# Required work
Output only the lines below from the one containing "Rękawiczki zimowe damskie" to the one containing "total: 446.54 -> 789.27", exactly as written, both ends kept.

# Data provided
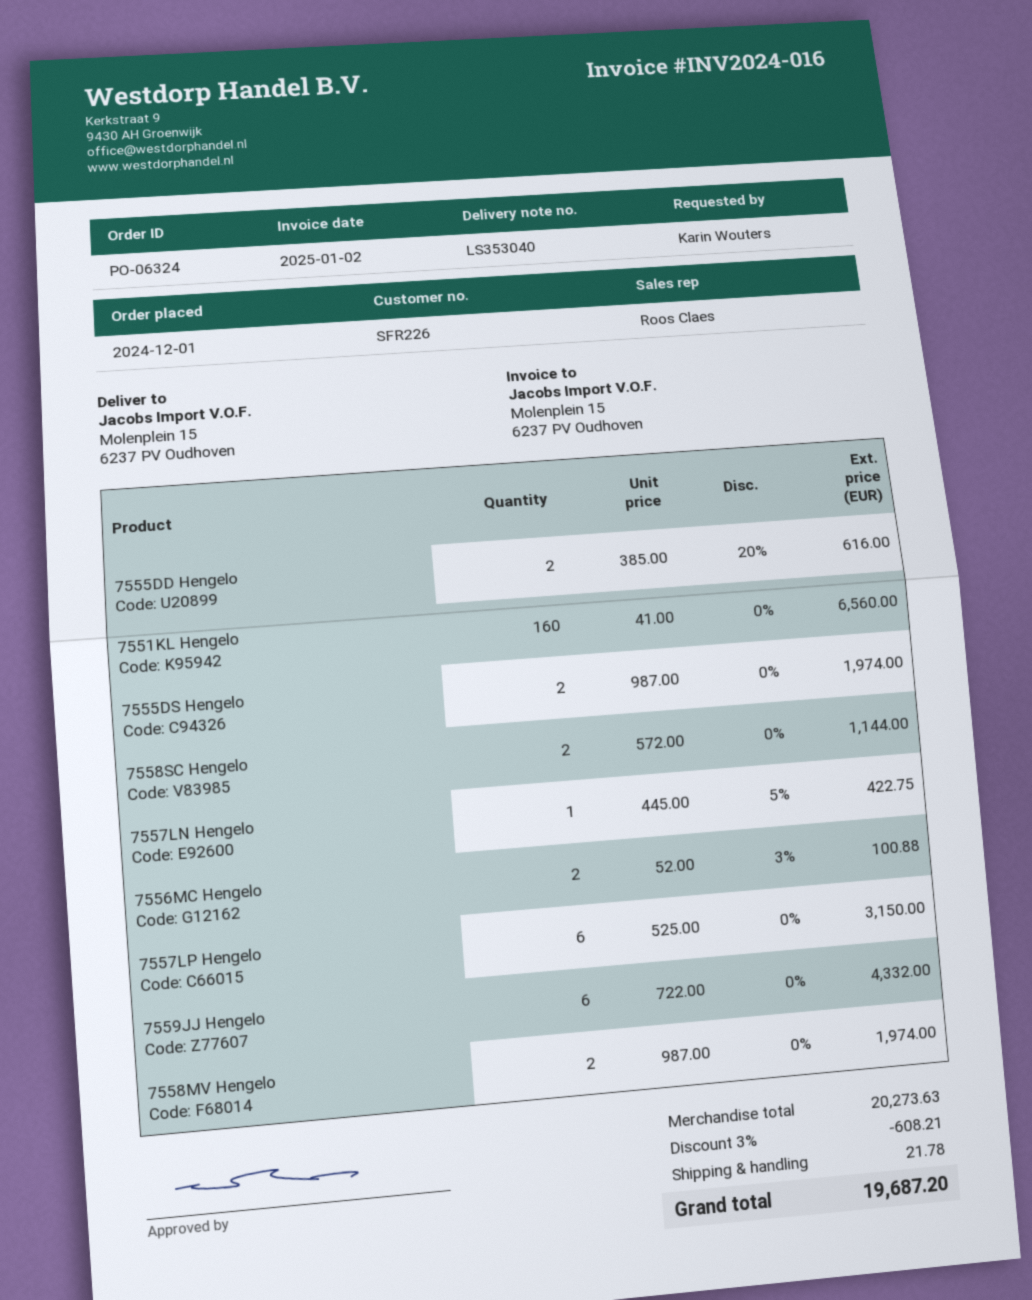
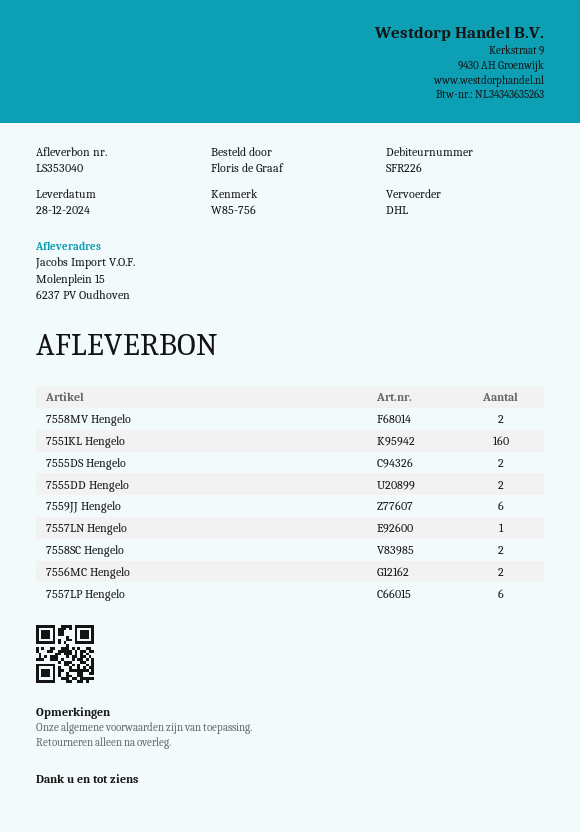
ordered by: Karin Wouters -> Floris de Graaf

...

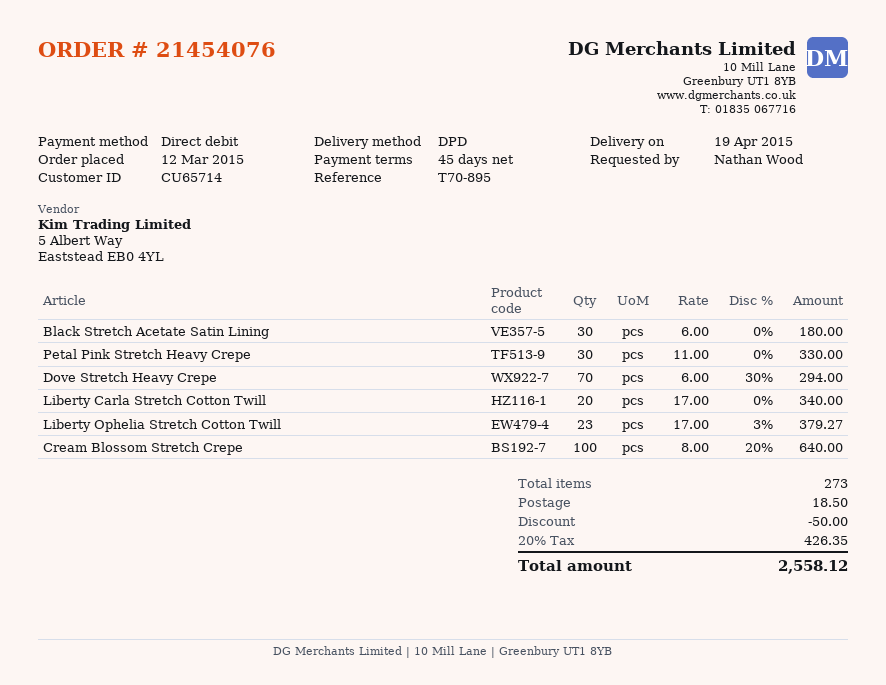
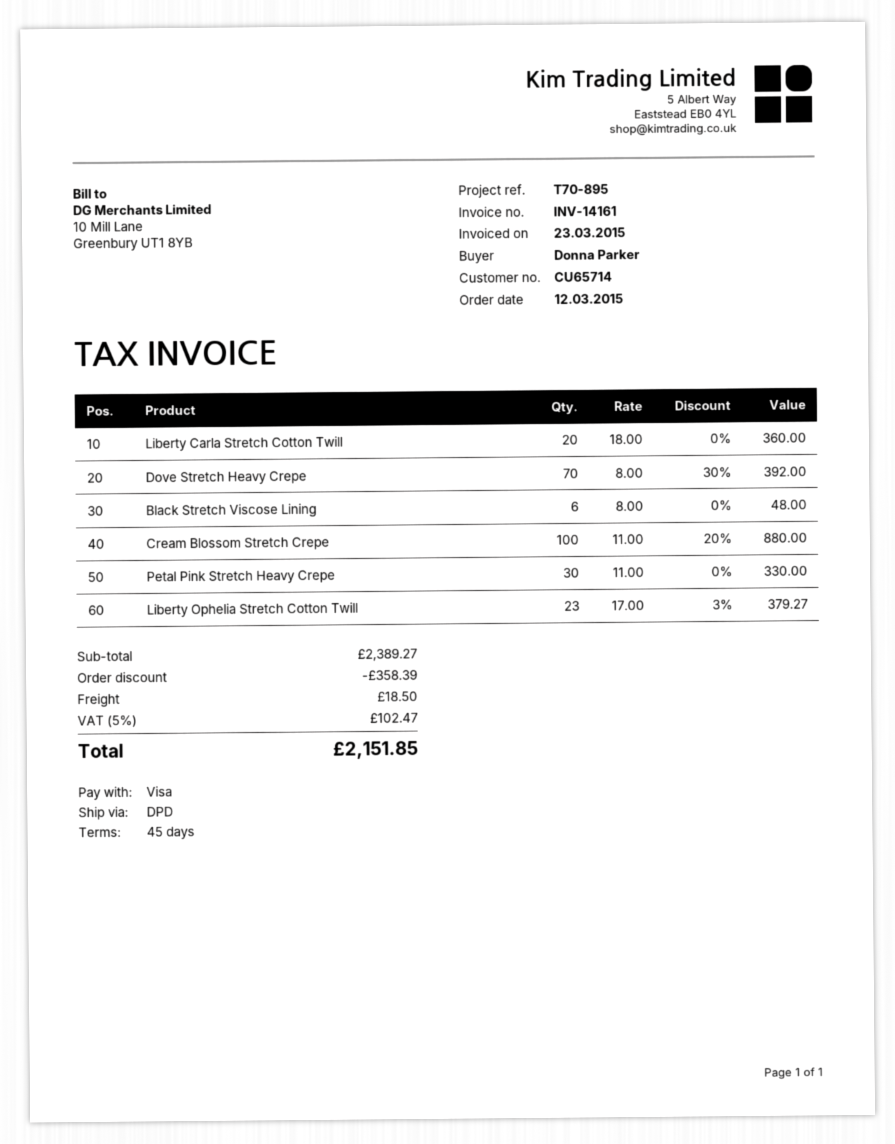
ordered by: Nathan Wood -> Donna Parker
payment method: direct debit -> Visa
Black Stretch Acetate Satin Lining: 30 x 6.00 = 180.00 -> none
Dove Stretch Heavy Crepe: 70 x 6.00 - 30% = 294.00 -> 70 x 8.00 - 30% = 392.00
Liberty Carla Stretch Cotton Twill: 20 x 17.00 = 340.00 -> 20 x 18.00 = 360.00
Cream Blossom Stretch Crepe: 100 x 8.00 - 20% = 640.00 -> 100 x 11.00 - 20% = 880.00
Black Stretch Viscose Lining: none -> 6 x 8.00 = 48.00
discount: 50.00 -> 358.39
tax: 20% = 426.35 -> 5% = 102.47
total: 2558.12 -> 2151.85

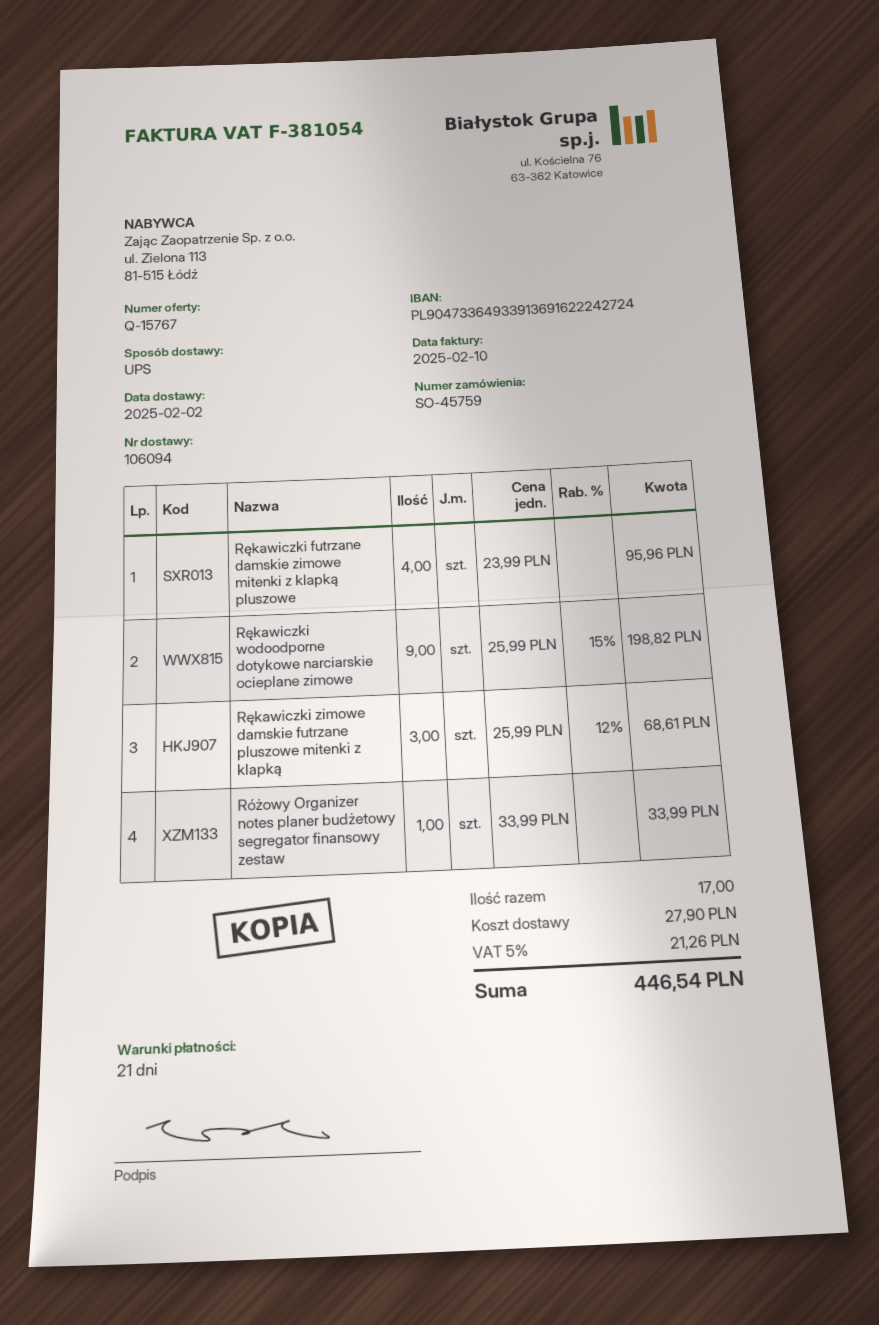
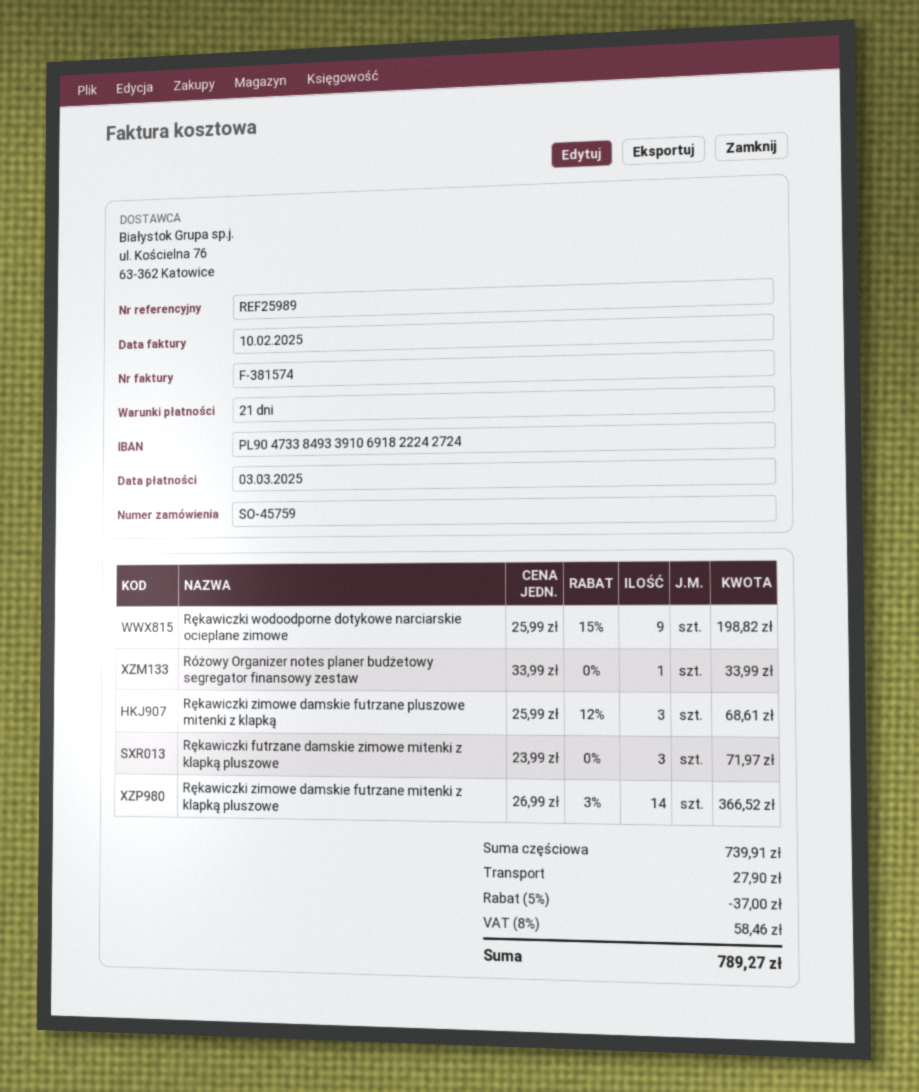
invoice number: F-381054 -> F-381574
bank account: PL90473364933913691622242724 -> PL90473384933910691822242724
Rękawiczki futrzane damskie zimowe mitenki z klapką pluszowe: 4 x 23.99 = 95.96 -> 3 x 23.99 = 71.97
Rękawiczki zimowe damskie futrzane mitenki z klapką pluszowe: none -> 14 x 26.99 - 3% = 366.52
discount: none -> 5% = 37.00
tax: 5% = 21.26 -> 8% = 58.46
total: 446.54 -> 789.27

# Written solution
Rękawiczki zimowe damskie futrzane mitenki z klapką pluszowe: none -> 14 x 26.99 - 3% = 366.52
discount: none -> 5% = 37.00
tax: 5% = 21.26 -> 8% = 58.46
total: 446.54 -> 789.27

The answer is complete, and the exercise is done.